Zinc-air batteries utilize zinc as the anode material and oxygen from the air as the cathode. The oxygen reduction reaction, which occurs at the cathode, is integral to the battery's operation. On the other hand, lithium-air batteries use lithium as the anode and also rely on oxygen from the air as the cathode. Both types aim to exploit the abundant and free nature of air to achieve an efficient and sustainable energy storage system.

**Energy Density Comparison**

One of the most critical aspects when comparing these two battery types is energy density. Lithium-air batteries theoretically offer a significantly higher energy density than zinc-air batteries. This high energy potential makes lithium-air batteries particularly appealing for applications like electric vehicles and portable electronics, where the weight and size of the battery are crucial considerations. However, achieving this theoretical energy density in practical applications remains a significant challenge due to issues like dendrite formation and electrolyte stability.

**Cost and Material Availability**

Zinc is more abundant and cheaper compared to lithium, making zinc-air batteries more cost-effective and sustainable in terms of raw material sourcing. The cost advantage of zinc-air batteries could make them a preferable option for large-scale applications such as grid energy storage systems. In contrast, the scarcity and high cost of lithium can be a limiting factor for the wide-scale adoption of lithium-air batteries, especially in developing regions.

**Technical Challenges and Innovations**

Both battery types face significant technical hurdles. Zinc-air batteries struggle with issues related to the stability of the zinc electrode and the efficiency of oxygen reduction catalysts. Efforts to improve the longevity and rechargeability of zinc-air systems are ongoing, with researchers exploring novel catalysts and electrode materials.

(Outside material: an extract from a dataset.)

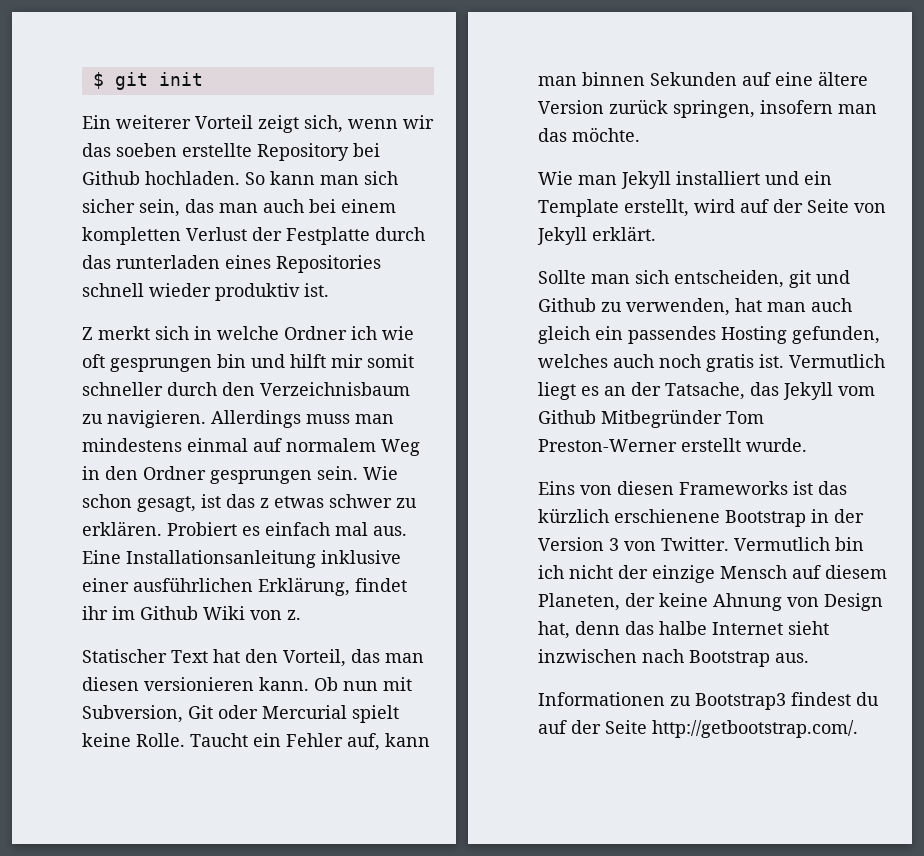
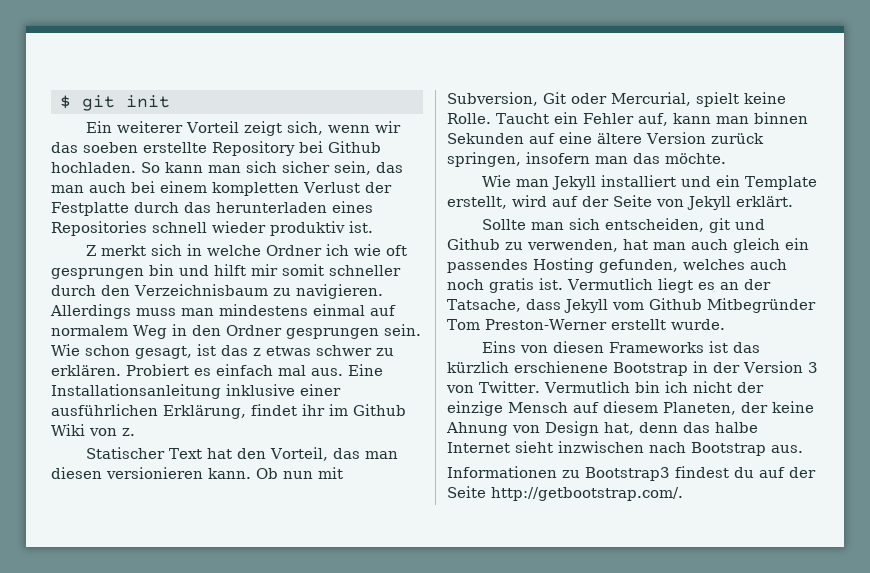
[116,255,220,269] runterladen -> [216,202,327,213] herunterladen
[262,705,347,719] Mercurial -> [611,92,691,106] Mercurial,
[750,382,779,396] das -> [525,299,561,310] dass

Lithium-air batteries, while promising with their high energy density, face even more daunting challenges. Problems such as the growth of lithium dendrites, electrolyte decomposition, and the clogging of air electrodes with reaction products need to be addressed. Innovations in solid-state electrolytes and the development of more robust cathode structures are crucial for the future of lithium-air batteries.

**Environmental Impact**

From an environmental standpoint, zinc-air batteries have an advantage due to the non-toxic and widely available nature of zinc. The environmental footprint of mining and processing zinc is relatively lower than that of lithium. In contrast, lithium mining and processing have raised environmental concerns, including water usage and habitat disruption.

**Applications and Market Prospects**

Zinc-air batteries have found use in hearing aids and other small-scale applications due to their low cost and reasonable energy density. The potential for scaling up to larger applications remains a point of interest for further research and development.

Lithium-air batteries, with their high theoretical energy density, are highly sought after for future electric vehicles. However, their practical application remains in the research and development phase, with commercial availability still some years away.

**Conclusion: Which is More Viable?**

Determining the more viable metal-air battery between zinc-air and lithium-air depends heavily on the application and specific requirements. Zinc-air batteries present a more practical solution currently due to their cost-effectiveness and environmental friendliness, especially for stationary energy storage. Conversely, lithium-air batteries hold promise for high-energy applications, provided that their significant technical challenges can be overcome.

Ultimately, both battery technologies are vital in the pursuit of renewable energy solutions, and ongoing research and innovation are key to unlocking their full potential in the energy landscape.